Earlier this week I attended a 3 day mashup event in Glasgow, organised as part of the SPRUCE project. SPRUCE aims to enable Higher Education Institutions to address preservation gaps and articulate the business case of digital preservation, and the mashup serves as a way to bring practitioners and developers together to work on these problems. Practitioners took along a collection which they were having issues with, and were paired off with a developer who could work on a tool to provide a solution.
After some short presentations on the purpose of SPRUCE and the aims of the mashup, the practitioners presented some lightning talks on our collections and problems. These included dealing with email attachments, preserving content off Facebook, software emulation, black areas in scanned images, and identifying file formats with incorrect extensions, amongst others. I took along some disk images, as we find it very time-consuming to find out date ranges, file types and content of the files in the disk image, and we wanted a more efficient way to get this metadata. More information on the collections and issuespresented can be found at the wiki.
After a short break for coffee (and excellent cakes and biscuits) we were sorted into small groups of collection owners and developers to discuss our issues in more detail. In my group this led to conversations about natural language processing, and the possibilities of using predefined subjects to identify files as being about a particular topic, which we thought could be really helpful, but somewhat impossible to create in a couple of days! We were then allocated our developers. As there were a few of us with problems with file identification, we were assigned to the same developer, Peter May from the BL. The day ended with a short presentation from William Kilbride on the value of digital collections and Neil Beagrie’s benefits framework.
The developers were packed off to another room to work on coding, while we collection owners started to look into the business case for digital preservation. We used Beagrie’s framework to consider the three dimensions of benefits (direct or indirect, near- or long-term, and internal or external), as they apply to our institutions. When we reported back, it was interesting to see how different organisations benefit in different ways. We also looked at various stakeholders and how important or influential they are to digital preservation. Write ups of these sessions are also available at the wiki.
The developers came back at several points throughout the day to share their progress with us, and by lunchtime the first solution had been found! The first steps to solving our problem were being made; Peter had found a program, Apache Tika, which can parse a file and extract metadata (it can also identify the content type of files with incorrect extensions), and had written a script so that it could work through a directory of files, and output the information into a CSV spreadsheet. This was a really promising start, especially due to the amount of metadata that could potentially be extracted (provided it exists within the file), and the ability to identify file types with incorrect extensions.
We had another catch up with the developers and their overnight progress. Peter had written a script that took the information from the CSV file and summarised it into one row, so that it fits into the spreadsheets we use at BEAM. Unfortunately, mounting the ISO image to check it with Apache Tika was slightly more complicated than anticipated, so our disk images couldn’t be checked this way without further work.

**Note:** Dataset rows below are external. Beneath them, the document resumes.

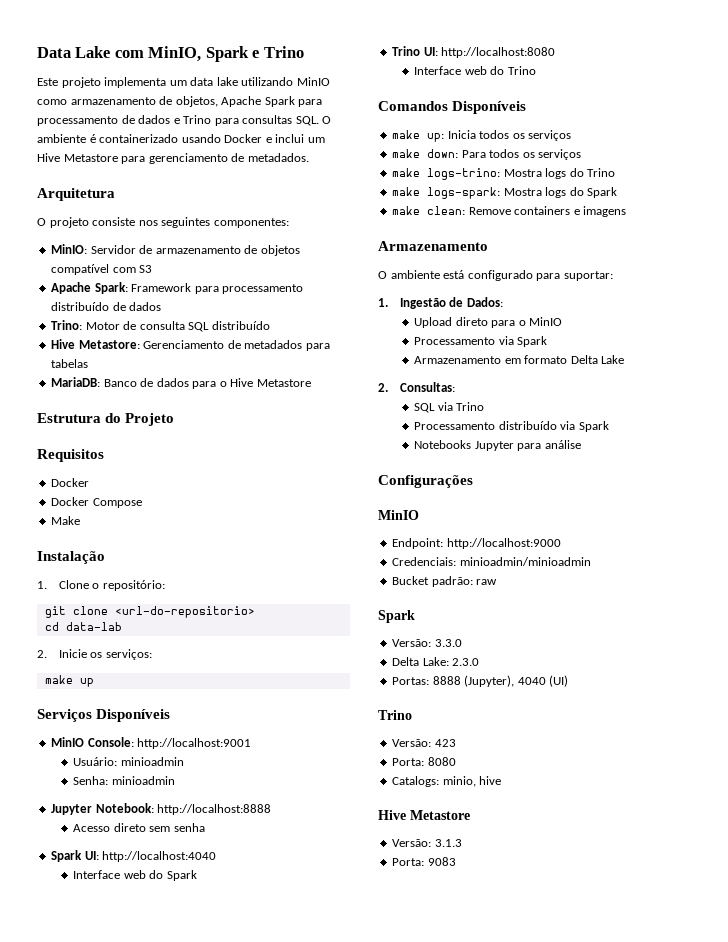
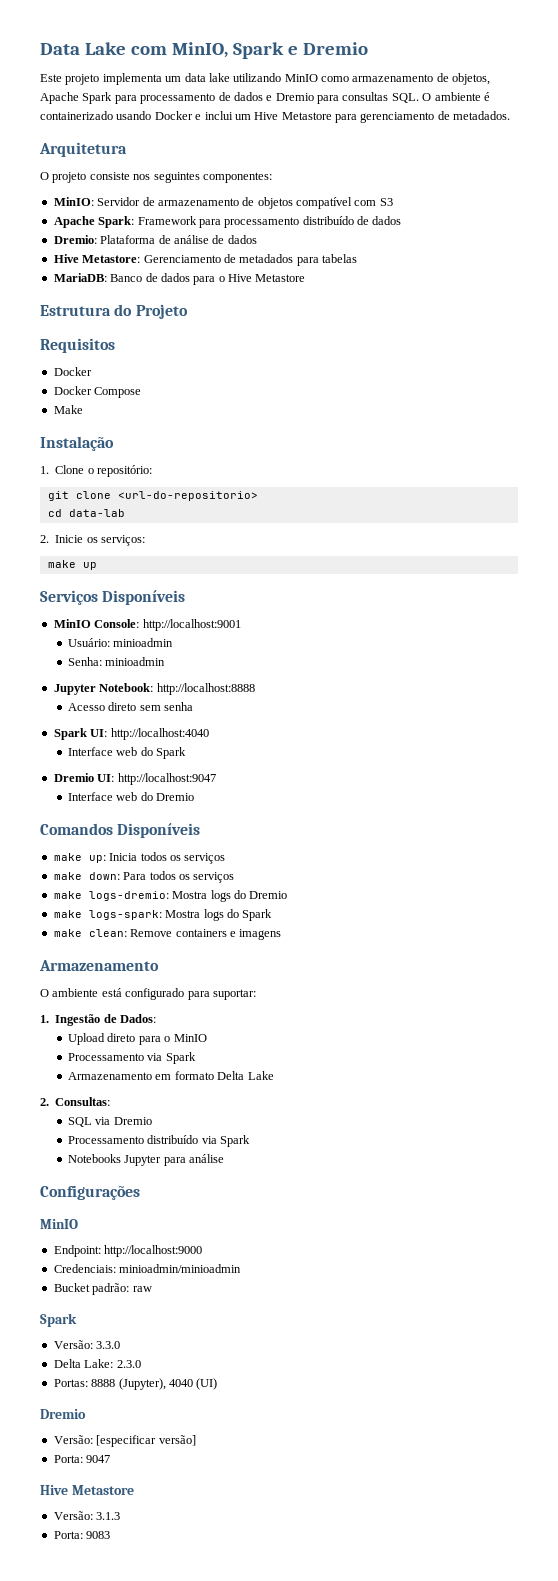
- Data Lake com MinIO, Spark e Trino
+ Data Lake com MinIO, Spark e Dremio
- Este projeto implementa um data lake utilizando MinIO como armazenamento de objetos, Apache Spark para processamento de dados e Trino para consultas SQL. O ambiente é containerizado usando Docker e inclui um Hive Metastore para gerenciamento de metadados.
+ Este projeto implementa um data lake utilizando MinIO como armazenamento de objetos, Apache Spark para processamento de dados e Dremio para consultas SQL. O ambiente é containerizado usando Docker e inclui um Hive Metastore para gerenciamento de metadados.
- Trino: Motor de consulta SQL distribuído
+ Dremio: Plataforma de análise de dados
- Trino UI: http://localhost:8080
- Interface web do Trino
+ Dremio UI: http://localhost:9047
+ Interface web do Dremio
- make logs-trino: Mostra logs do Trino
+ make logs-dremio: Mostra logs do Dremio
- SQL via Trino
+ SQL via Dremio
  Portas: 8888 (Jupyter), 4040 (UI)
- Trino
- Versão: 423
- Porta: 8080
- Catalogs: minio, hive
+ Dremio
+ Versão: [especificar versão]
+ Porta: 9047

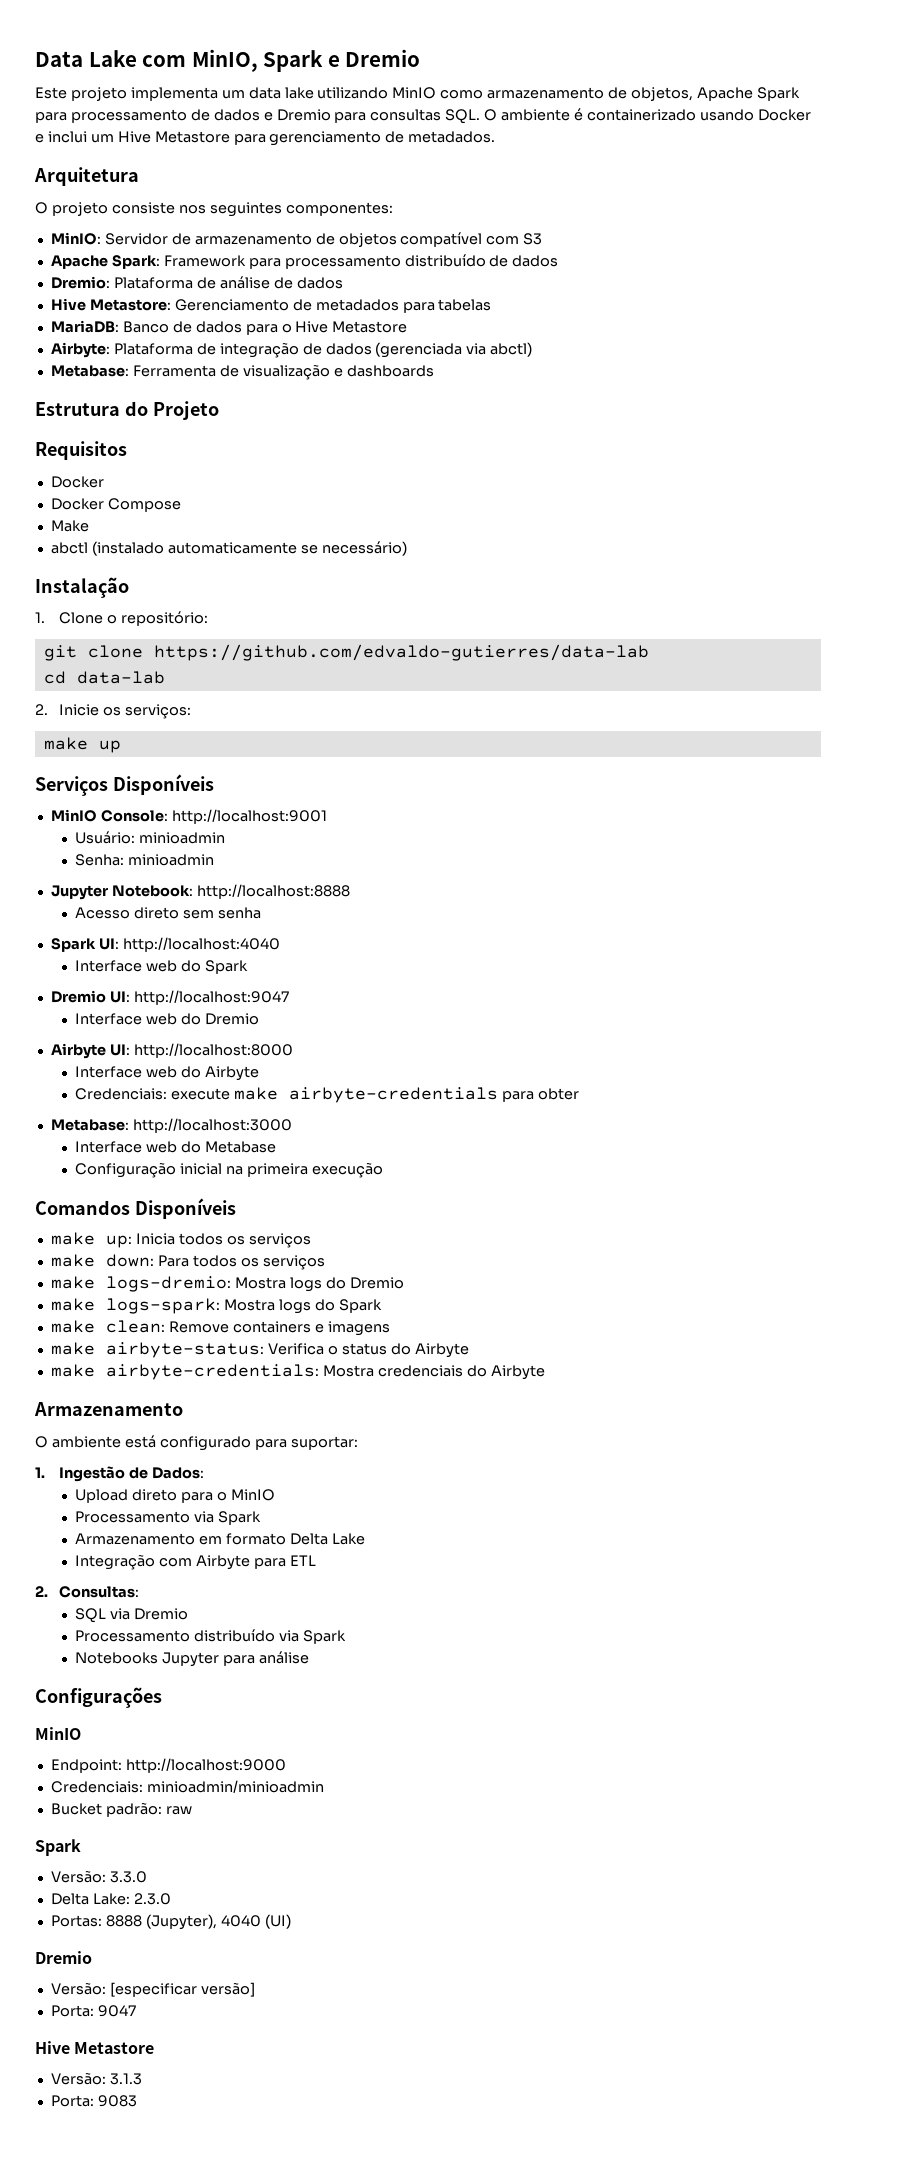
+ Airbyte: Plataforma de integração de dados (gerenciada via abctl)
+ Metabase: Ferramenta de visualização e dashboards
+ abctl (instalado automaticamente se necessário)
- git clone <url-do-repositorio>
+ git clone https://github.com/edvaldo-gutierres/data-lab
+ Airbyte UI: http://localhost:8000
+ Interface web do Airbyte
+ Credenciais: execute make airbyte-credentials para obter
+ Metabase: http://localhost:3000
+ Interface web do Metabase
+ Configuração inicial na primeira execução
+ make airbyte-status: Verifica o status do Airbyte
+ make airbyte-credentials: Mostra credenciais do Airbyte
+ Integração com Airbyte para ETL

While the developers set about finalizing their solutions, we continued to work on the business case, doing a skills gap analysis to consider whether our institutions had the skills and resources to carry out digital preservation. Reporting back, we had a very interesting discussion on skills gaps within the broader archives sector, and the need to provide digital preservation training to students as well as existing professionals. We then had to prepare an ‘elevator pitch’ for those occasions when we find ourselves in a lift with senior management, which neatly brought together all the things we had discussed, as we had to explain the specific benefits of digital preservation to our institution and our goals in about a minute.
To wrap up the developers presented their solutions, which solved many of the problems we had arrived with.
A last minute breakthrough in mounting ISO images using WinCDEmu and running scripts on them meant that we are able to use the Tika script on our disk images. However, because we were so short on time, there are still some small problems that need addressing. I’m really happy with our solution, and I was very impressed by all the developers and how much they were able to get done in such a short space of time.
I felt that this event was a very useful way to get thinking about the business case for what we do, and to get to see what other people within the sector are doing and what problems they are facing. It was also really helpful as a non-techie to get to talk with developers and get an idea of what it is possible to build tools to do (and get them made!). I would definitely recommend this type of event – in fact, I’d love to go along again if I get the opportunity!